Less than 100 days to the Presidential election Transparency International’s flagship Corruption Perceptions Index (CPI) for 2007 has been published. Kenya’s score of 2.1 out of 10 (rank 150 out of 180) would be classified by Transparency International as indicating rampant corruption within the Government of Kenya. Not for the first time Kenya is the lowest ranked East African Community country, but what will shock some is that Kenya is for the first time lower ranked than Nigeria and apparently as badly regarded as Zimbabwe. Unusually, the local Transparency International chapter is not making a big fuss about the CPI 2007 results, which consequently hasn’t received its usual headline treatment by the Kenyan press. For what it’s worth the Government Spokesman is silent on Kenya’s poor ranking.

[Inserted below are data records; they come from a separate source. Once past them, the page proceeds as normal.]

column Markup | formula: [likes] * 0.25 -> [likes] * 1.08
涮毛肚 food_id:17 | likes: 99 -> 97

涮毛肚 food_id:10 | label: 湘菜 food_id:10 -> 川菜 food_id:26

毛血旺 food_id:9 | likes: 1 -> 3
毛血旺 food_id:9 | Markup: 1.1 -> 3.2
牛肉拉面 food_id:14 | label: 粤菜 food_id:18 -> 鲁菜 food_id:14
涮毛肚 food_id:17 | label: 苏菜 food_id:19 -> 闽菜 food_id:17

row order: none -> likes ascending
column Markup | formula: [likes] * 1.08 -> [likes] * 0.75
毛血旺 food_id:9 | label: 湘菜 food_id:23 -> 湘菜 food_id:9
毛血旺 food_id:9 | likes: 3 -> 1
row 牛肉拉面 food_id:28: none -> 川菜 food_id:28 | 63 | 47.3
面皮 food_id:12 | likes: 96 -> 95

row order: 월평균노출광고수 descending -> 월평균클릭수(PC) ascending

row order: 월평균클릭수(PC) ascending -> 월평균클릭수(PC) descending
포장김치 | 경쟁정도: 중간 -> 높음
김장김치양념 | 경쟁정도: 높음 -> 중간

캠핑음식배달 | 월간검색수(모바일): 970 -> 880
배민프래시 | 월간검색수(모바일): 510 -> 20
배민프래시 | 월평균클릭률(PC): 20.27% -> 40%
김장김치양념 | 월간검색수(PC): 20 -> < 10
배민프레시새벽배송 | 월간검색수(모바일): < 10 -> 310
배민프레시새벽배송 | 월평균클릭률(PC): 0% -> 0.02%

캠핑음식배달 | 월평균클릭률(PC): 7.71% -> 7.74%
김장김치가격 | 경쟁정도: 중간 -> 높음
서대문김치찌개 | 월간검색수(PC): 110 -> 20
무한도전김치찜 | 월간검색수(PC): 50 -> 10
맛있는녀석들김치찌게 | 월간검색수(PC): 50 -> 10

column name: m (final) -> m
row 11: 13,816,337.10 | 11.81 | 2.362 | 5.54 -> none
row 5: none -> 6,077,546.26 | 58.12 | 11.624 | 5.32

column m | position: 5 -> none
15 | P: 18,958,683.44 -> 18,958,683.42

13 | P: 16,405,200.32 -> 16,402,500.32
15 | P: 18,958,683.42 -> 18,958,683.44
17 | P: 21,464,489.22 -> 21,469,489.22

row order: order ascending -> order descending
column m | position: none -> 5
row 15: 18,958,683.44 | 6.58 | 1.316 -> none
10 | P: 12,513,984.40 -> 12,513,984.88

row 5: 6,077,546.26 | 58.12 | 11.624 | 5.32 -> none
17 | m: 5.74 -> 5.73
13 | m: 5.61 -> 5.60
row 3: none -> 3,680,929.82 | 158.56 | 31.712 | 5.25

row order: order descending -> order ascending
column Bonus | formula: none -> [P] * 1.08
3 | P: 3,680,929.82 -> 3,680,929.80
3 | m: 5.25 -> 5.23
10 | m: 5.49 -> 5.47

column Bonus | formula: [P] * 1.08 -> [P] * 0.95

I say unusual because the timing of the CPI could not be worse for Kibaki and certainly worsens his re-election prospects. It amounts to the final deathblow to any anti-corruption credentials his government ever possessed following so closely on the heels of the leaking of the Kroll Report to the whistleblower website www.wikileaks.org and the chronicling of the accumulation of over USD 2 Billion by associates and relatives of his predecessor Daniel Arap Moi hidden in 28 countries around the world by leading western media.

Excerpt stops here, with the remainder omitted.